Ma diventare grandi forse significa proprio questo, trovare una terza via tra la vittoria e la sconfitta, delimitare un terreno in cui ci si possa sentire al sicuro e dove possano accadere entrambe. Sapere dove finisce la terra e comincia il mare ci permette di costruire una casa che ci accolga, ci protegga e ci dia un senso.

Così adesso il Cirkoloco approda in un’isola più grande, l’Exfila, perché forse lui stesso ha maggior coscienza di sé e la terra emersa è maggiore.

Annoso dilemma: possiamo dire che chi ci lavora ha problemi di salute mentale e sta cercando, insieme a tutto il Cirkoloco, di individuare il proprio confine? È la strumentalizzazione della sofferenza di qualcuno per qualche secondo fine o è la ricerca di una consapevolezza che non faccia più paura? Difficile da dire con certezza, però forse fingere che siamo tutti uguali, o normali, ci rispedisce sott’acqua, in apnea, dove tutto è sfuocato.

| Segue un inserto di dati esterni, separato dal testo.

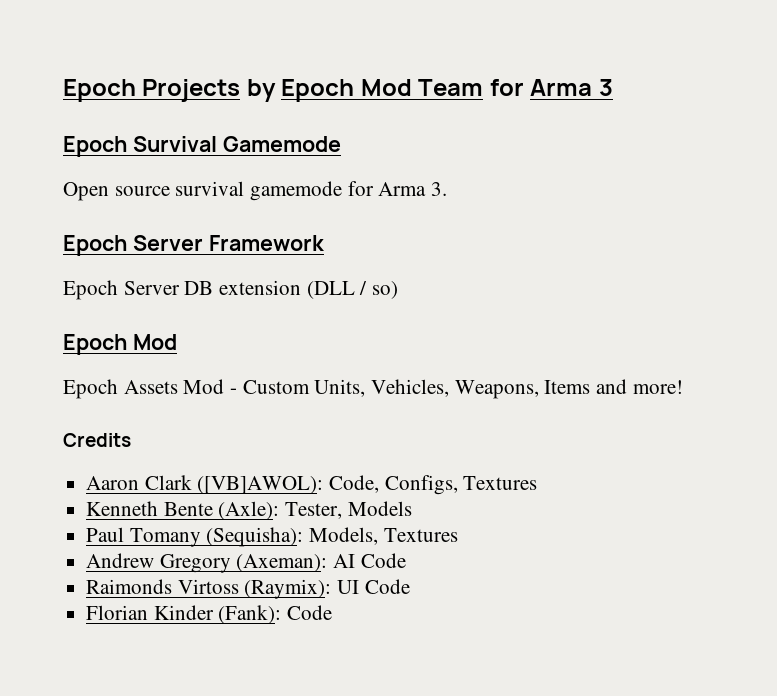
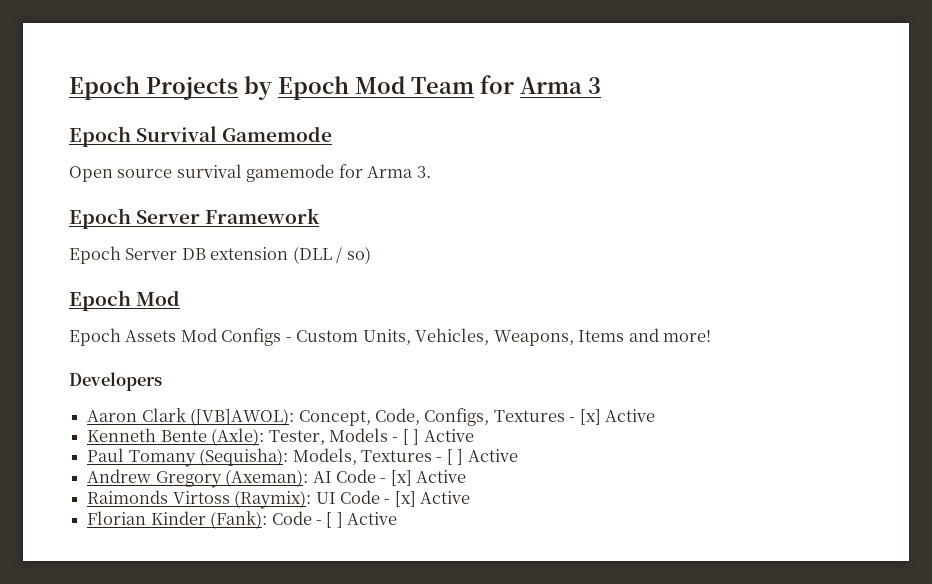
(225, 386) none -> [221,328,282,346] Configs
[63,433,131,447] Credits -> [69,372,162,391] Developers
(324, 485) none -> [298,410,371,426] Concept,
(538, 483) none -> [569,409,656,425] - [x] Active
(412, 508) none -> [392,429,474,445] - [ ] Active
(458, 535) none -> [436,449,518,465] - [ ] Active
(406, 560) none -> [380,470,467,486] - [x] Active
(410, 586) none -> [384,491,471,507] - [x] Active
(333, 612) none -> [315,512,398,528] - [ ] Active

Ma questo è il cammino di tutta la banda in marcia (nessuno escluso), e spesso, chiedendomi il motivo di tutto questo impegno, non riesco a cedere alle lusinghe del bene dell’umanità. Sono sempre più convinto che si capisca a posteriori quanto di autobiografico ci sia nelle scelte che facciamo e che questo percorso sia una necessità, risponda al bisogno di ripercorrere alcune tappe, nella presa di coscienza di quanto sia difficile diventare grandi, mettere da parte il puer aeternum e capire che la vita ha delle fasi che non si possono ignorare, tuffandosi negli abissi.